¿Preguntaste por mí?
Sí, estuviste preguntando por mí, después de que dejé tiradas tus explicaciones sobre la mesa sin leer, saliste buscando por mí, ¿era ese sentimiento de culpa acaso? ¿no te dejaba dormir el hecho de que llorara por ti? aún sin poderme escuchar, a cientos de kilómetros, me imaginabas triste, en un rincón preguntándome qué estaría mal en mí, por qué no era suficiente de nuevo, cuando meses atrás eras tú quién me decía que no estaba descompuesta.
Cuando saliste a buscarme ¿con qué te topaste? estando tan lejos te limitaste a espiar las historias falsas de las redes sociales con las que interactuaba, ¿te tranquilizó el hecho de que todo ese teatro de felicidad fuese un telón? que cuándo entrara al camerino me echaría a llorar, y eso no estaba en las historias, pero claro que tú lo sabrías.
Me conocías, solías hacerlo, solías leerme y opinar al respecto, solías construirme y destruirme de manera simultánea, y entonces no podía darme cuenta, porque pendía de cada extremo, o destruída o empoderada, me hacías tanto bien como mal, me hacías odiarte u odiarme, y lo sabías, solías involucrarte, solías anticipar mis reacciones, aún así siempre estaba un paso adelante, a lo mejor te agradaba sorprenderte, cuando aún contra todo pronostico terminaba actuando diferente a lo que esperabas, entonces me distraías y lanzabas otra cuestión, me estudiabas como un conejo en un bioterio, querías prever todos mis movimientos y mis pensamientos, y cuando algo te resultaba familiar me encasillabas con un montón al que les asignaste el “única y diferente”.
¿Te dolió el ego cuándo te devolví tus explicaciones intactas? es porque no cumplí tus expectativas, esperabas que me obsesionara sin control, querías que rogara tu esquiva atención, que arrastrara cada parte de mí hasta la puerta de tu casa y te pidiera una, aunque sea la más mínima explicación, acerca de ago que nunca estuvo claro pero en lo que estuvimos mutuamente deacuerdo: explorarnos, saciarnos juntos, encontrar mil maneras de besar, compartir los silencios, apoyarnos y sobre todo: decirnos la verdad.

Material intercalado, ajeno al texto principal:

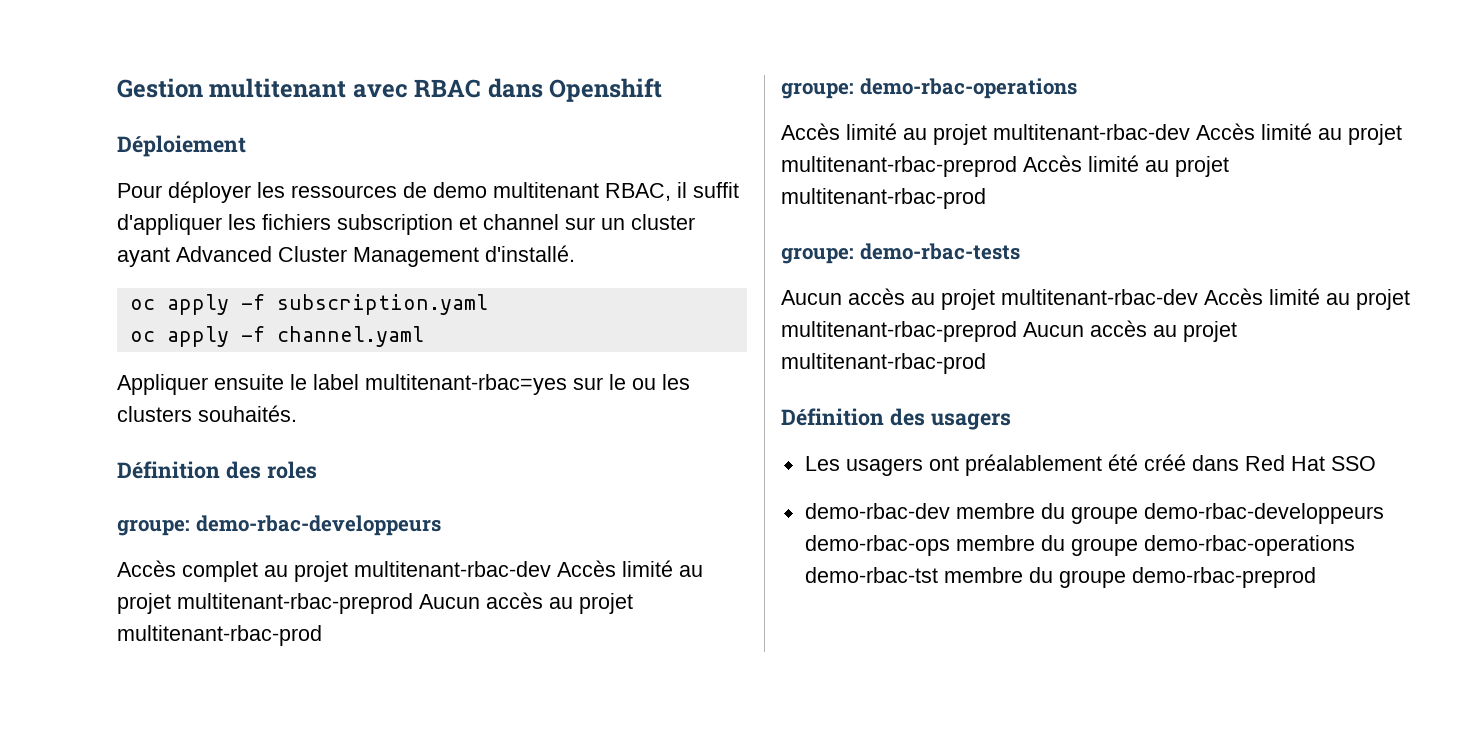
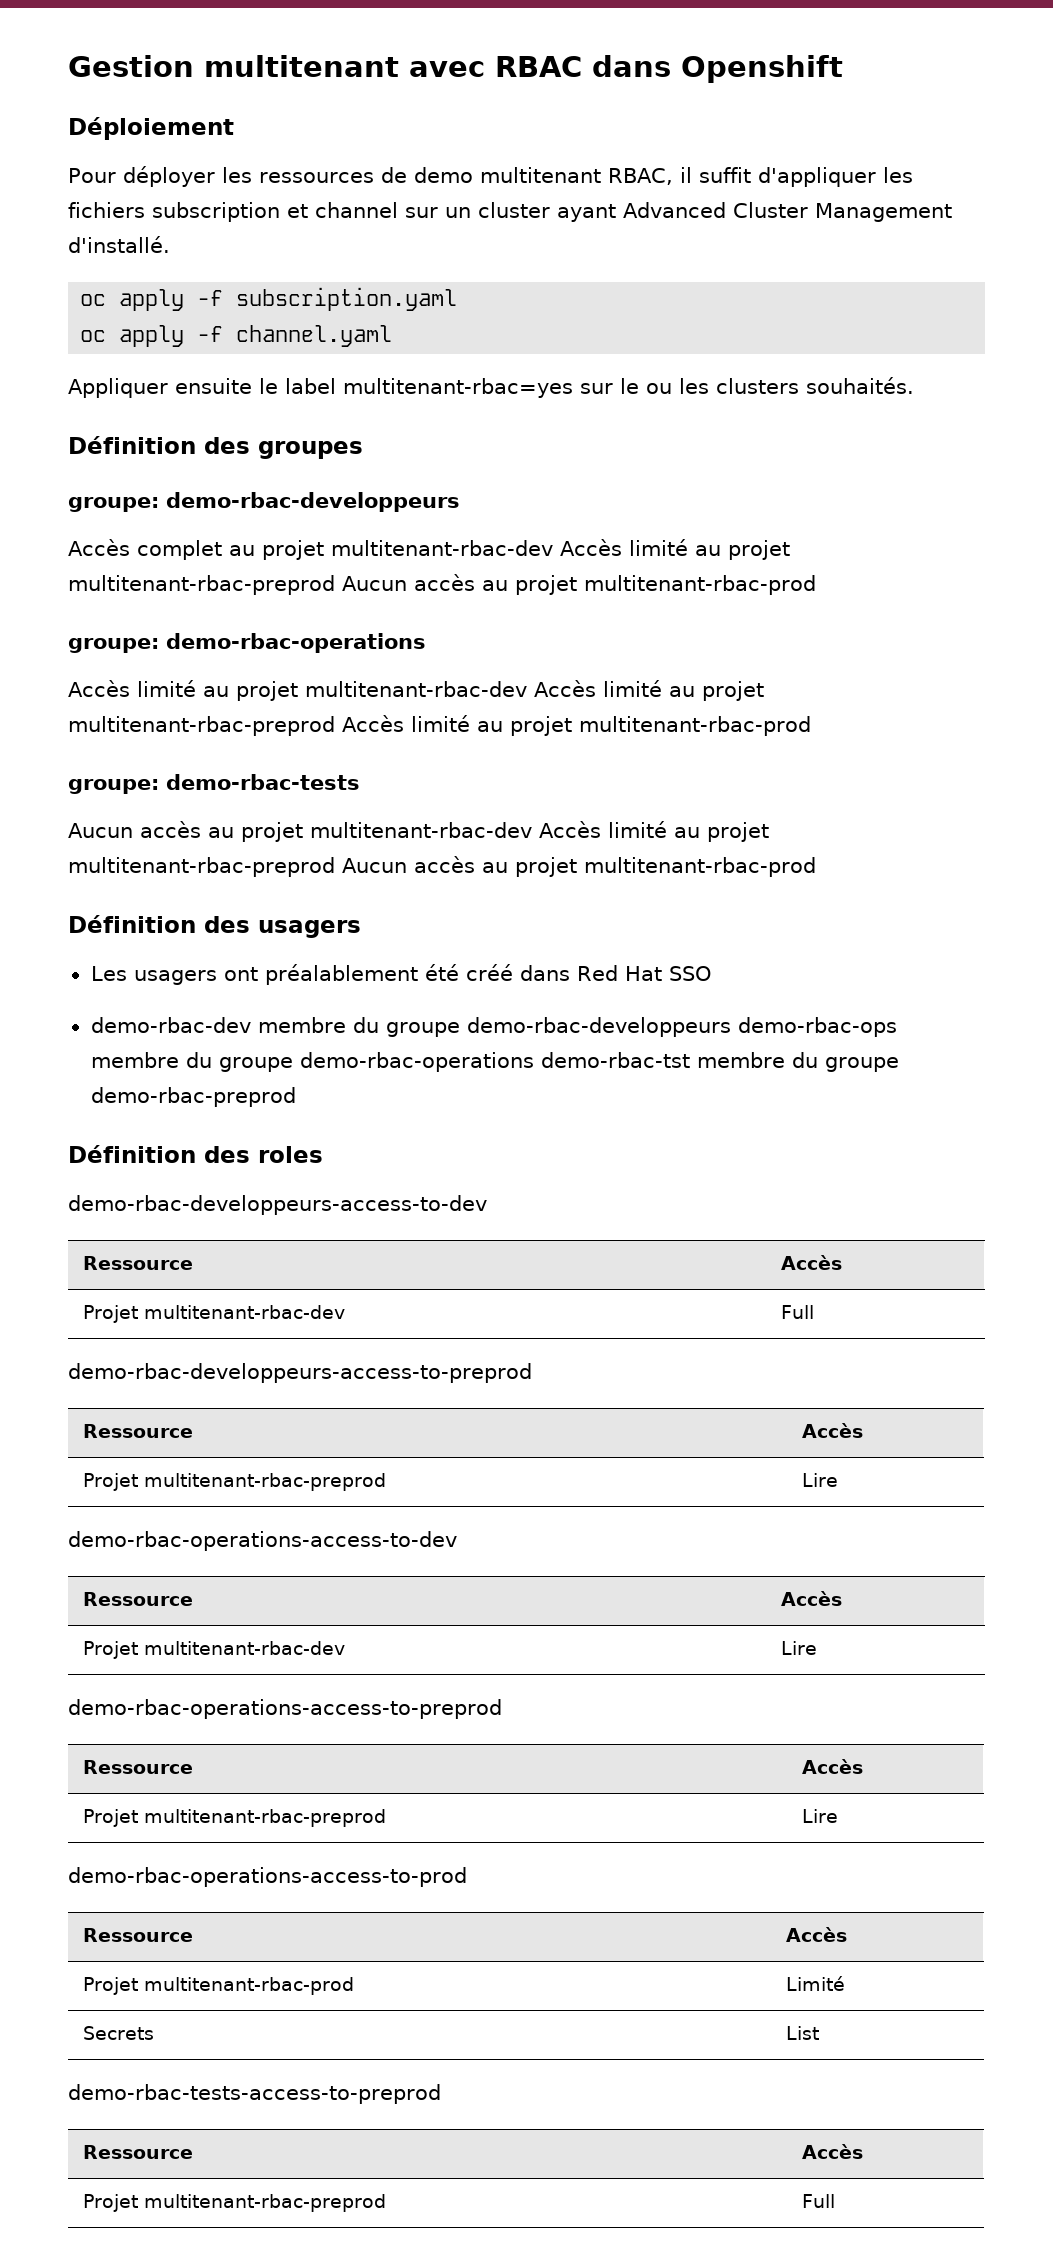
[266,461,317,479] roles -> [258,441,363,459] groupes
(1316, 577) none -> [68,1145,323,1163] [68,1195,487,1215] [82,1256,193,1270] [780,1255,842,1270] [82,1305,345,1323] [780,1305,814,1319] [68,1363,532,1383] [82,1424,193,1438] [801,1423,863,1438] [82,1473,386,1491] [801,1473,838,1487] [68,1531,457,1551] [82,1592,193,1606] [780,1591,842,1606] [82,1641,345,1659] [780,1641,817,1655] [68,1699,502,1719] [82,1760,193,1774] [801,1759,863,1774] [82,1809,386,1827] [801,1809,838,1823] [68,1867,467,1887] [82,1928,193,1942] [785,1927,847,1942] [82,1977,354,1995] [785,1976,845,1991] [82,2026,154,2040] [785,2026,819,2040] [68,2084,441,2104] [82,2145,193,2159] [801,2144,863,2159] [82,2194,386,2212] [801,2194,835,2208] // Définition des roles // demo-rbac-developpeurs-access-to-dev // Ressource | Accès // Projet multitenant-rbac-dev | Full // demo-rbac-developpeurs-access-to-preprod // Ressource | Accès // Projet multitenant-rbac-preprod | Lire // demo-rbac-operations-access-to-dev // Ressource | Accès // Projet multitenant-rbac-dev | Lire // demo-rbac-operations-access-to-preprod // Ressource | Accès // Projet multitenant-rbac-preprod | Lire // demo-rbac-operations-access-to-prod // Ressource | Accès // Projet multitenant-rbac-prod | Limité // Secrets | List // demo-rbac-tests-access-to-preprod // Ressource | Accès // Projet multitenant-rbac-preprod | Full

Y es una lástima que fallaras estrepitosamente en esa última parte.
Aún así, no entendí por qué saliste a buscarme, si habías tenido la desagradable oportunidad de verme con el corazón roto cuando nos conocimos, ¿querías poner una cicatriz en alguna parte? ¿dejar una marca? ¿tan grande como la que él dejó? recuerdo que opté por alejarme de ti pensando que como tú lo habías hecho primero, sólo debía continuar con tu plan, así que me sorprendí cuando nos vimos juntos riendo y hablando alrededor y no muy cerca de “lo que pasó”, entendiste entonces que mi corazón no guarda rencores, pero claro que me acuerdo de lo hiciste.